Acessibilidade digital avança em ritmo lento nas empresas e contradiz pauta ESG, diz estudo

Terceira parte do estudo “Panorama da Acessibilidade Digital no Brasil” traz percepções de profissionais que trabalham em organizações públicas e privadas.


Arte com o texto em destaque: Panorama de Acessibilidade Digital no Brasil, edição 2023, terceira parte sobre percepções de profissionais que trabalham em empresas públicas e privadas. Logos da Hand Talk e WPT.

A terceira parte do 1º estudo sobre o Panorama da Acessibilidade Digital no Brasil mostra o que as organizações têm feito em prol da acessibilidade digital segundo a perspectiva de profissionais dessa área. 

Ficou evidente o atraso em relação à implementação de ações efetivas de acessibilidade dentro das corporações. O assunto tem ganhado espaço nas empresas, mas elas ainda estão longe do que seria considerado um cenário minimamente acessível e inclusivo. As ações prioritárias relatadas no momento da coleta dos dados da pesquisa são bem básicas, como adaptação do ambiente físico, abertura de vagas afirmativas para pessoas com deficiência e criação de políticas e diretrizes de acessibilidade digital e inclusão.

Uma das intenções do estudo foi entender e compartilhar os principais objetivos e desafios das organizações em relação a essa pauta, além de estimular e apoiar o desenvolvimento da acessibilidade digital no mercado corporativo brasileiro.

O estudo foi realizado entre junho e julho de 2023 pela Hand Talk, startup alagoana focada na tradução automática de Línguas de Sinais, em parceria com o Movimento Web para Todos. A pesquisa contou com a participação de pessoas com deficiência, profissionais da acessibilidade e especialistas em acessibilidade digital, somando 647 respondentes. 

Os resultados do estudo foram divulgados em três partes, sendo a primeira delas com foco nas percepções de pessoas com deficiência em relação ao atual cenário da acessibilidade digital no país e a segunda na opinião de especialistas nesta área. O conteúdo desta reportagem conta apenas com dados do terceiro recorte do estudo.

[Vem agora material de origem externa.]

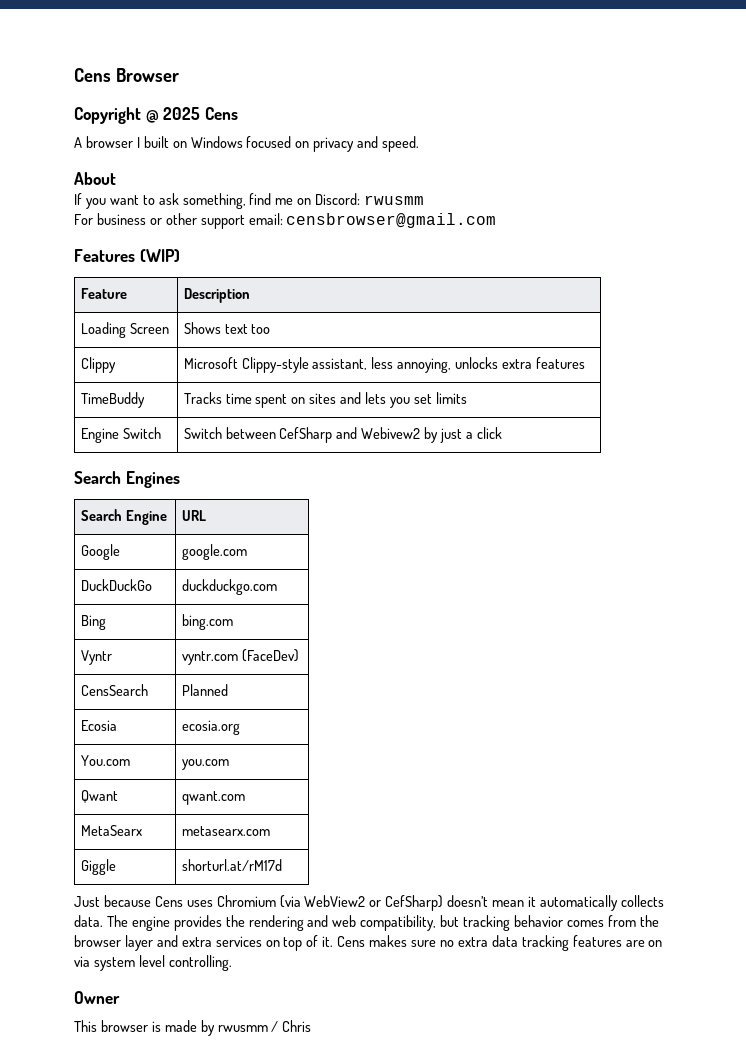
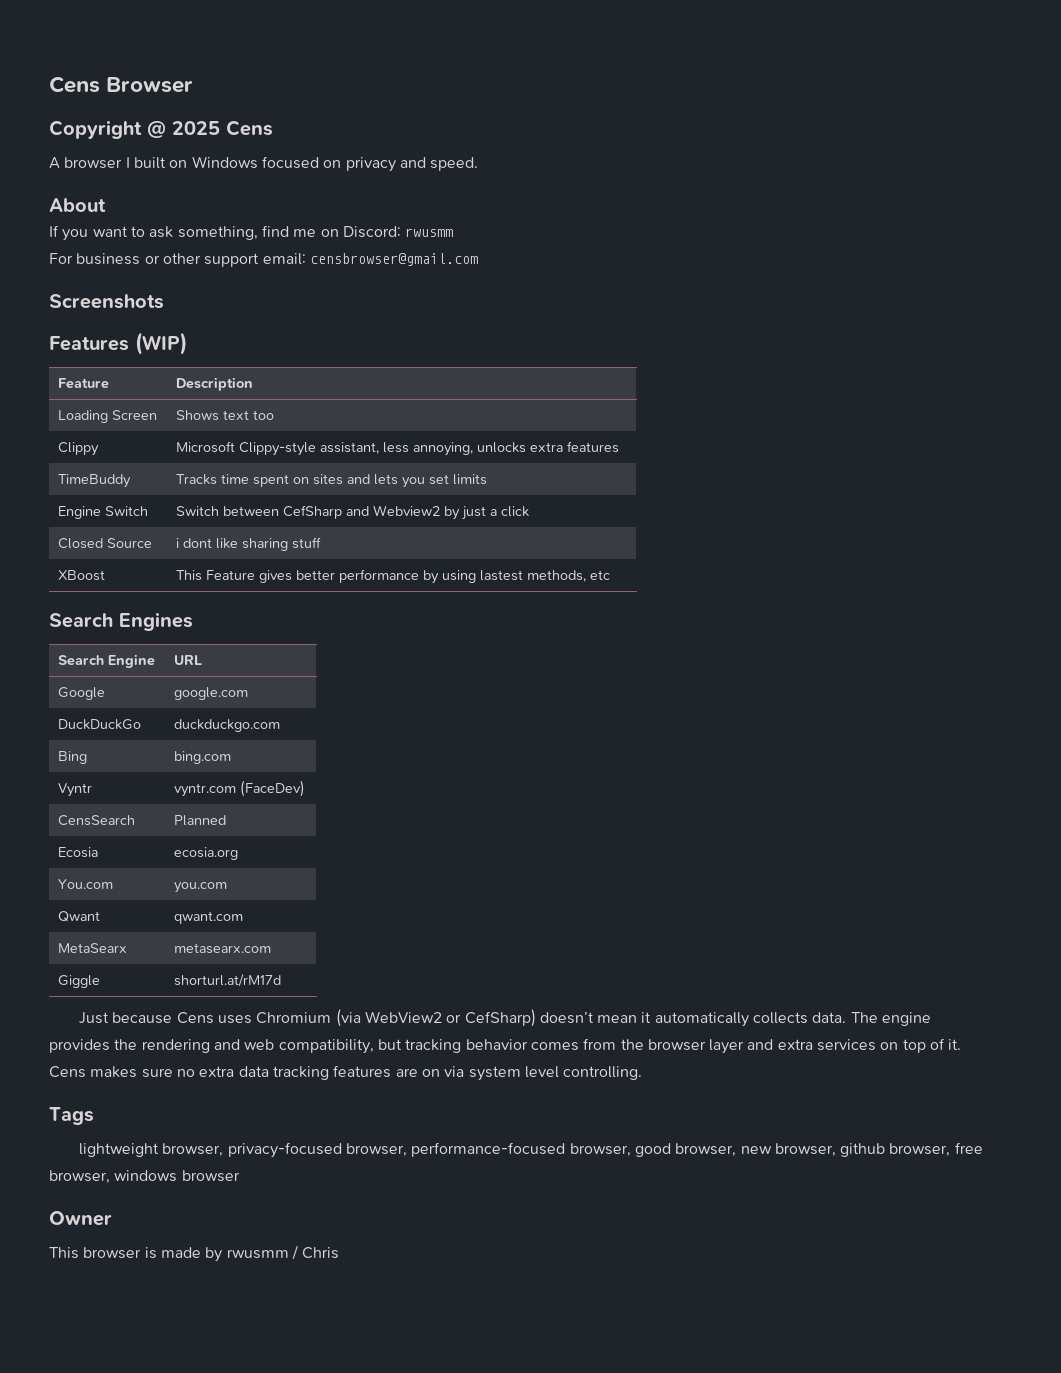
+ Screenshots
- Engine Switch | Switch between CefSharp and Webivew2 by just a click
+ Engine Switch | Switch between CefSharp and Webview2 by just a click
+ Closed Source | i dont like sharing stuff
+ XBoost | This Feature gives better performance by using lastest methods, etc
+ Tags
+ lightweight browser, privacy-focused browser, performance-focused browser, good browser, new browser, github browser, free browser, windows browser

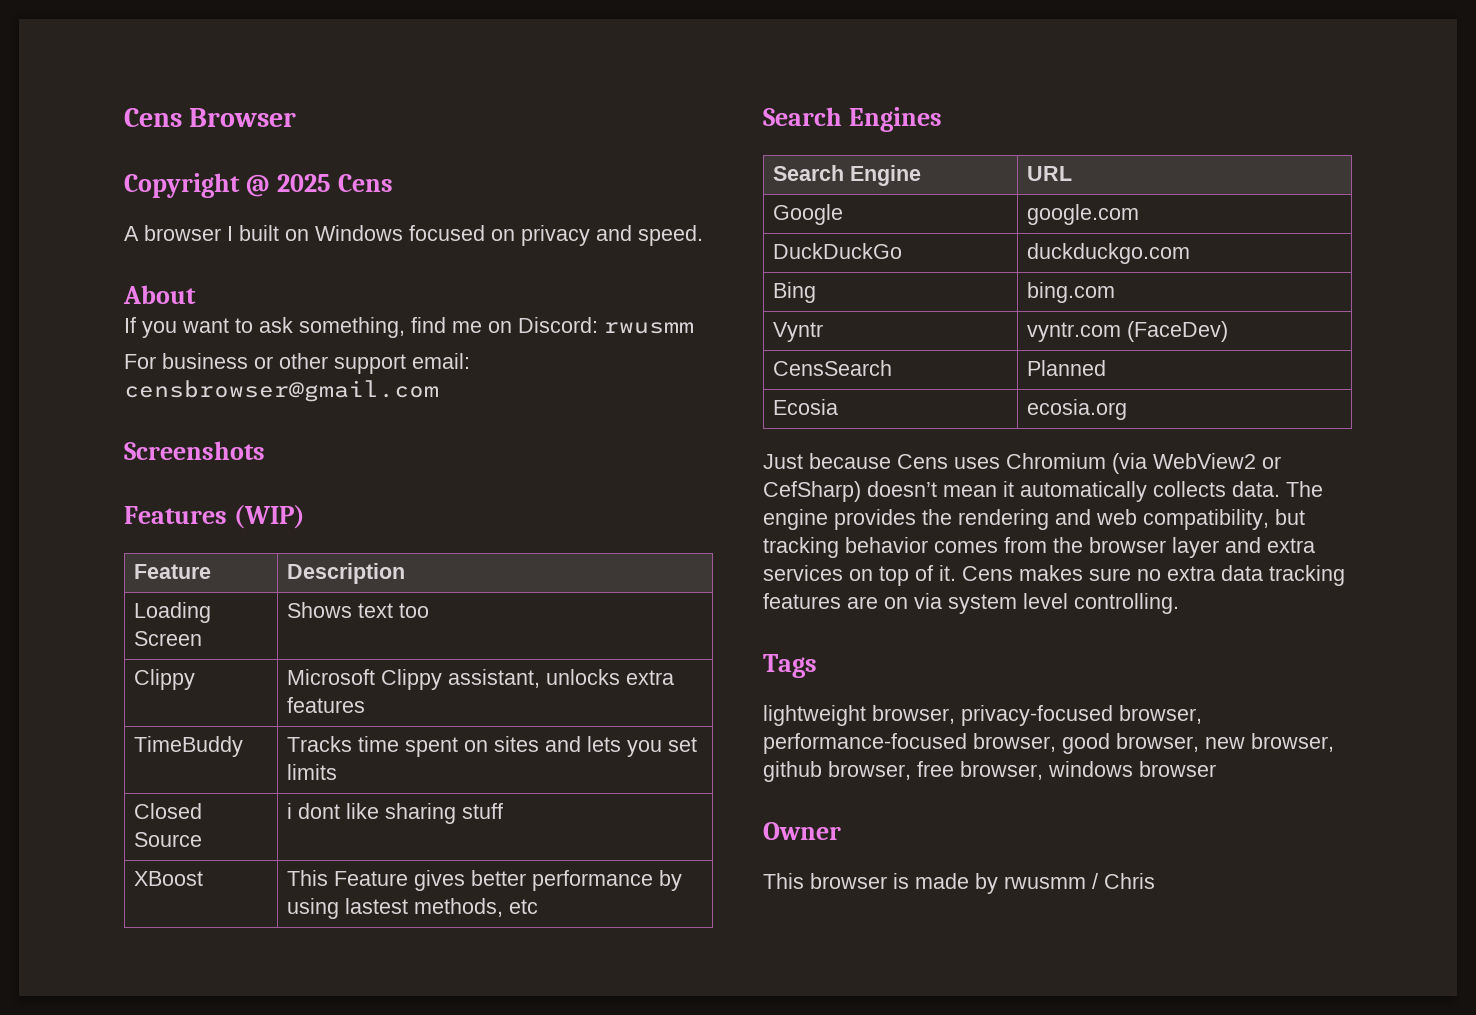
- Clippy | Microsoft Clippy-style assistant, less annoying, unlocks extra features
+ Clippy | Microsoft Clippy assistant, unlocks extra features
- Engine Switch | Switch between CefSharp and Webview2 by just a click
- You.com | you.com
- Qwant | qwant.com
- MetaSearx | metasearx.com
- Giggle | shorturl.at/rM17d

Confira, a seguir, como empresas dos mais variados portes e setores localizadas no Brasil se comportam em relação à acessibilidade, além de entender se tudo o que dizem implementar é realmente colocado em prática. Tudo isso diretamente de quem trabalha com o assunto.

PERFIL DAS EMPRESAS

De todas as pessoas que participaram do estudo, 56% delas, o equivalente a 360, estavam trabalhando em alguma empresa. Cerca de metade (181 pessoas) afirmou trabalhar em um local com iniciativas de acessibilidade digital.

Mesmo que a maioria tenha afirmado que a empresa segue a Lei Brasileira de Inclusão (LBI, Lei 13.146), 3% desse público também disseram que a empresa em que trabalha não contrata pessoas com deficiência e 16% afirmaram não ter colegas de trabalho com deficiência. 

Isso demonstra uma certa inconsistência no que diz respeito a ser uma organização mais inclusiva e comprometida com as práticas ESG (sigla em inglês para “Environmental, Social and Governance”; em português significa Ambiental, Social e Governança).

Pouco mais da metade deste público (51%) trabalha em empresas com mais de mil pessoas funcionárias. Mas a pauta tem ganhado visibilidade também em organizações pequenas com até 50 pessoas, já que 18% de quem respondeu afirmaram trabalhar em empresas deste porte. 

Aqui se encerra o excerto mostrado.